*** Opening of PROVIDED RECORDS ***
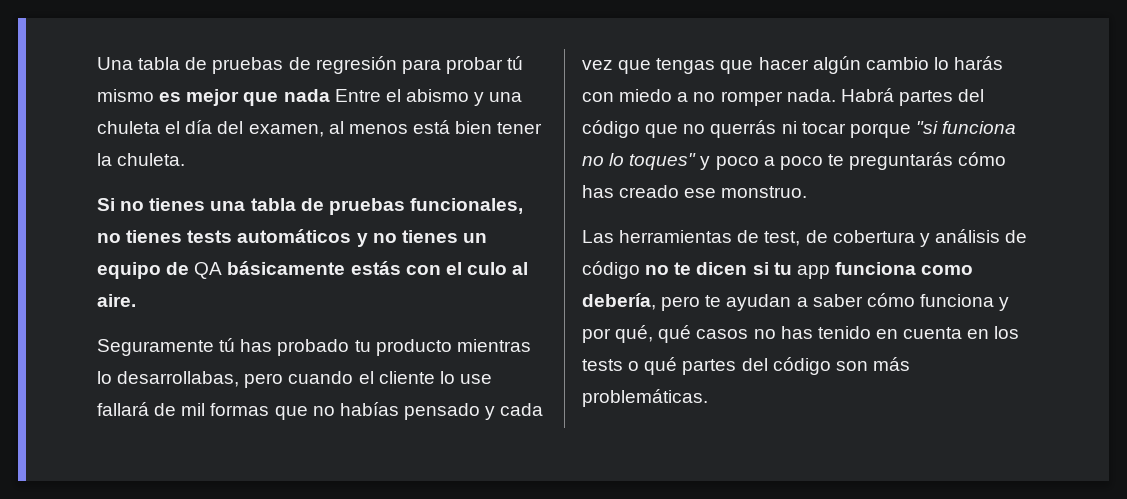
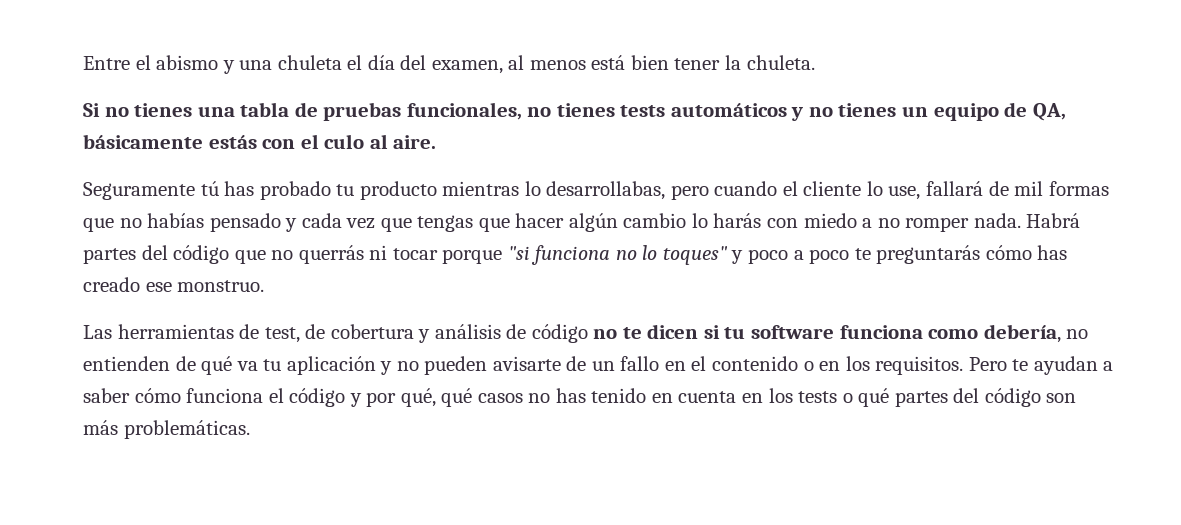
- Una tabla de pruebas de regresión para probar tú mismo es mejor que nada Entre el abismo y una chuleta el día del examen, al menos está bien tener la chuleta.
+ Entre el abismo y una chuleta el día del examen, al menos está bien tener la chuleta.
- Si no tienes una tabla de pruebas funcionales, no tienes tests automáticos y no tienes un equipo de QA básicamente estás con el culo al aire.
+ Si no tienes una tabla de pruebas funcionales, no tienes tests automáticos y no tienes un equipo de QA, básicamente estás con el culo al aire.
- Seguramente tú has probado tu producto mientras lo desarrollabas, pero cuando el cliente lo use fallará de mil formas que no habías pensado y cada vez que tengas que hacer algún cambio lo harás con miedo a no romper nada.
+ Seguramente tú has probado tu producto mientras lo desarrollabas, pero cuando el cliente lo use, fallará de mil formas que no habías pensado y cada vez que tengas que hacer algún cambio lo harás con miedo a no romper nada.
- Las herramientas de test, de cobertura y análisis de código no te dicen si tu app funciona como debería, pero te ayudan a saber cómo funciona y por qué, qué casos no has tenido en cuenta en los tests o qué partes del código son más problemáticas.
+ Las herramientas de test, de cobertura y análisis de código no te dicen si tu software funciona como debería, no entienden de qué va tu aplicación y no pueden avisarte de un fallo en el contenido o en los requisitos. Pero te ayudan a saber cómo funciona el código y por qué, qué casos no has tenido en cuenta en los tests o qué partes del código son más problemáticas.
*** Close of PROVIDED RECORDS ***
**ACTIVITY**
Only the lines from the first line of the listing above through the line with "- Si no tienes" should be set down, exactly and without pictures.

**EXERCISE SOLUTION**
- Una tabla de pruebas de regresión para probar tú mismo es mejor que nada Entre el abismo y una chuleta el día del examen, al menos está bien tener la chuleta.
+ Entre el abismo y una chuleta el día del examen, al menos está bien tener la chuleta.
- Si no tienes una tabla de pruebas funcionales, no tienes tests automáticos y no tienes un equipo de QA básicamente estás con el culo al aire.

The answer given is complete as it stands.